What would cultural activism mean today?

Yesterday’s radical culture warrior has been reborn as a slick ‘events manager’

June 24, 2017 06:03 pm | Updated 06:03 pm IST

Sahmat Janam, a rally on the occasion of the birth anniversary of Safdar Hashmi, in New Delhi

Sahmat Janam, a rally on the occasion of the birth anniversary of Safdar Hashmi, in New Delhi

Both ‘culture’ and ‘activism’ have become slippery categories. I’m prone to frequent accidents these days as I bump into ‘cultural theorists’, ‘cultural activists’ and ‘culture policy experts’ at every seminar. The injuries are often severe. This is a contemporary hazard created by the rapid transition of the idea of both ‘culture’ and ‘activism’ from their location in the substantial contradictions of day-to-day life, to now become disengaged from any notion of transformative politics. Increasingly, it is a hip category among upwardly mobile urbanistas.

When Walter Benjamin proposed that “there is no document of culture that is not at the same time a document of barbarism,” he was pointing towards the need for acknowledging this tension critically, through active engagement with the manipulations of power through culture. And, as Michel Foucault has suggested, forms of state power and hegemony have become so capillary and have penetrated so deep in our pores and co-opted us that it has become almost incumbent upon us to ask ourselves the question ‘what tyranny, what terrible infamy and prejudice am I going to support or endorse today?’ and then proceed to actively work against it the whole day—literally work against oneself. Cultural activism is about this politics of locating the self in everyday life and critiquing it unsparingly—not about celebrating it.

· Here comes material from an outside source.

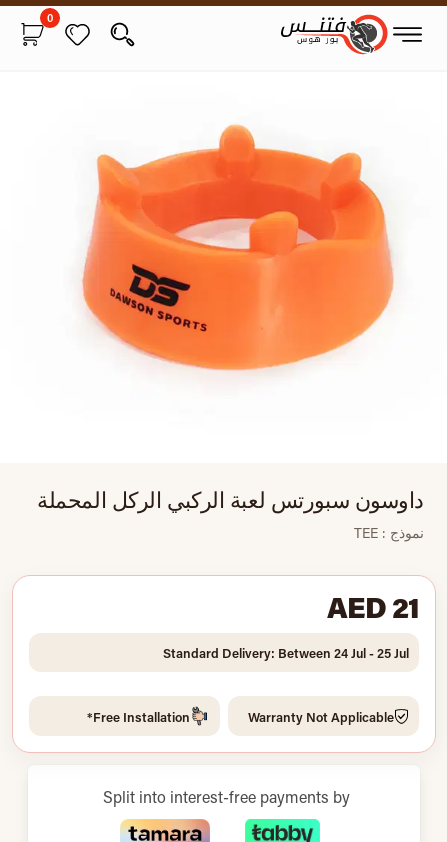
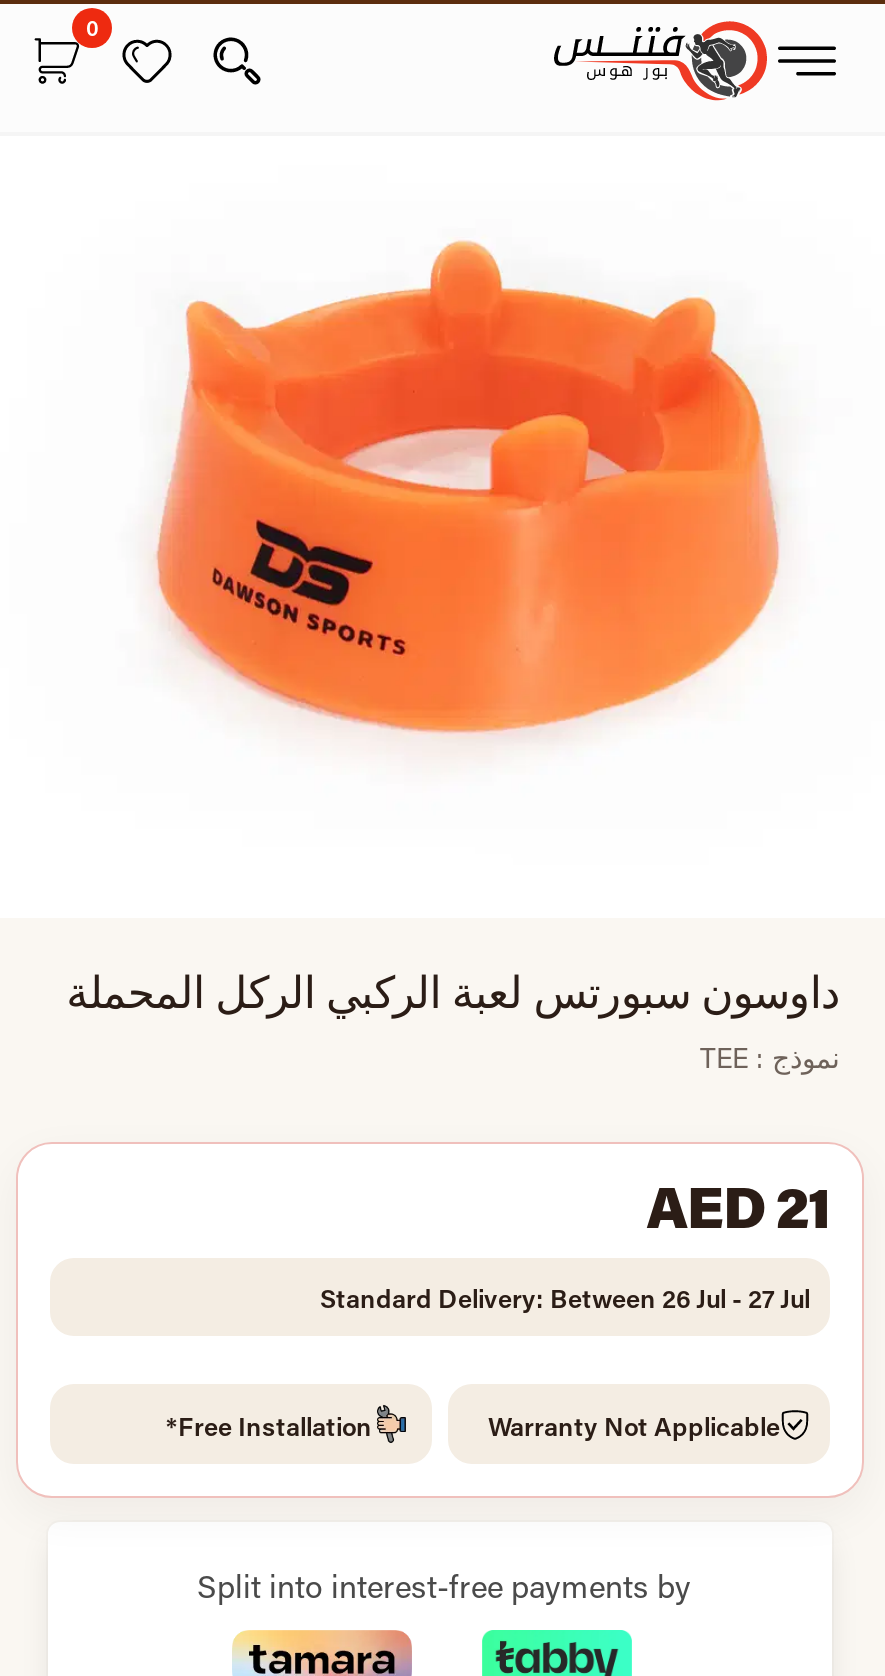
[163,644,409,661] Standard Delivery: Between 24 Jul - 25 Jul -> [320,1280,810,1314] Standard Delivery: Between 26 Jul - 27 Jul

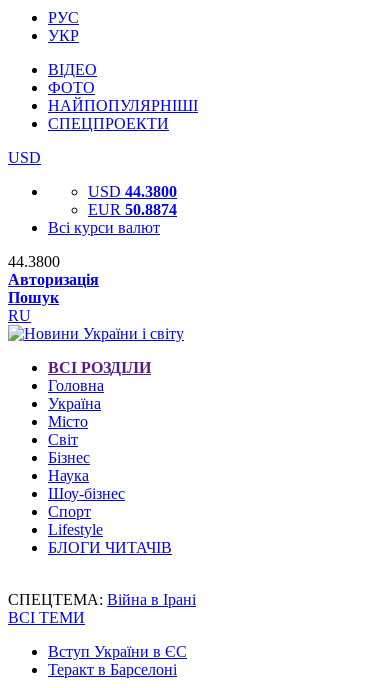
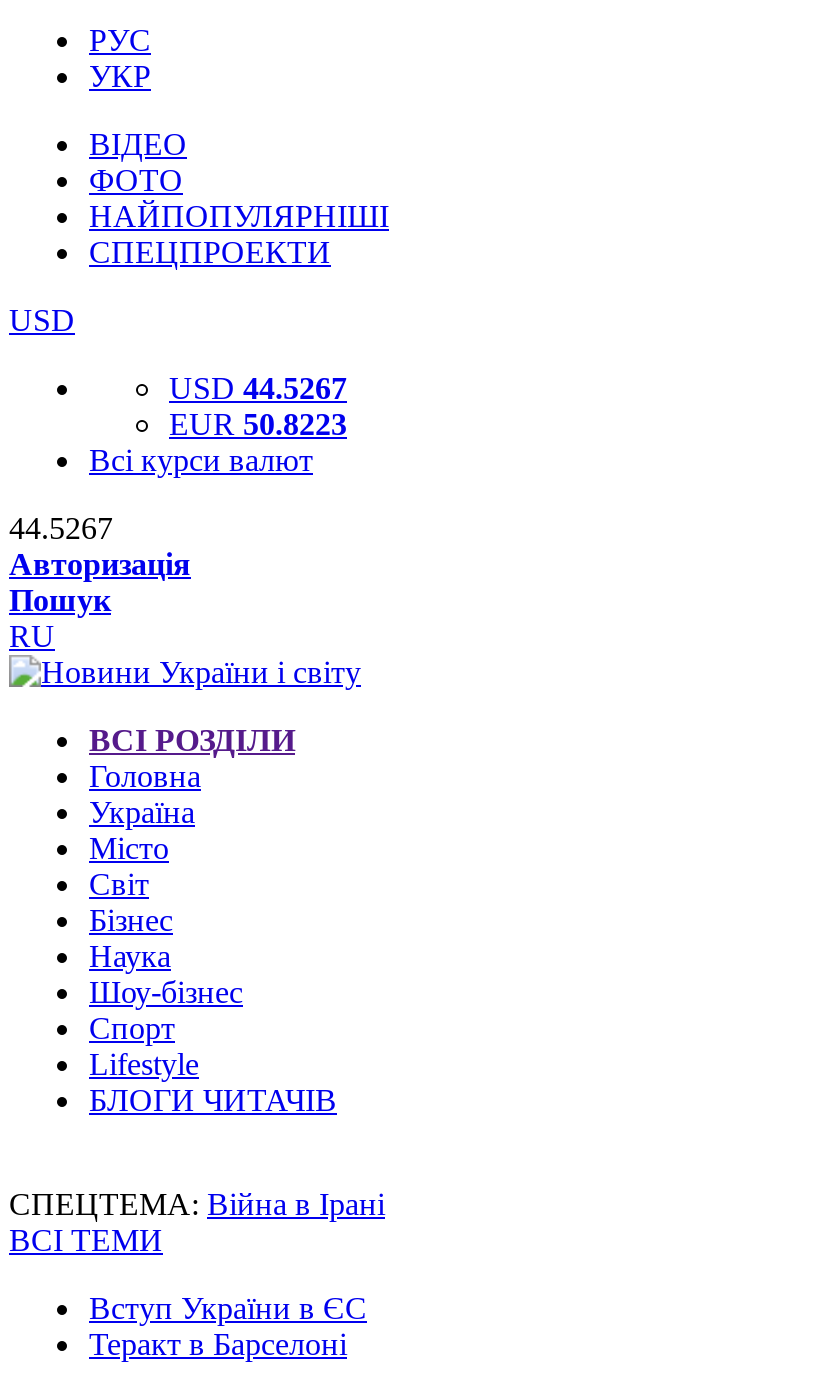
[88,183,177,200] USD 44.3800 -> [169,371,347,405] USD 44.5267
[88,201,177,218] EUR 50.8874 -> [169,407,347,441] EUR 50.8223
[8,253,60,270] 44.3800 -> [9,511,113,545] 44.5267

Doing the political, culturally

This, of course, is a new realisation, subsequent to the interventions of feminism and the subaltern critics. In the old Leftist sense, it meant “doing the political, culturally”. It was an idea that emerged at a time when it was believed that art could be ‘revolution by other means’. However, that meaning has changed over the more than hundred years the idea has been in existence. The ‘cultural activist’ had both a charismatic and a romantic provenance from the early years of the 20th century. If Trotsky imagined the idea in his 1905 , Georgi Plekhanov ( Art and Social Life , 1912), Rosa Luxemburg (‘Dialectic of Spontaneity and Organisation’), Anatoly Lunacharsky ( The Cultural Task of the Struggling Proletariat , 1918), and Vladimir Mayakovsky’s poems gave it body for the Bolshevik Revolution. Critical oxygen came from anarchists like Emma Goldman and Nestor Makhno, who were not averse to artistically challenging any and every manifestation of power—even in a radical party. They remained ever suspicious of power divested of both accountability and aesthetics.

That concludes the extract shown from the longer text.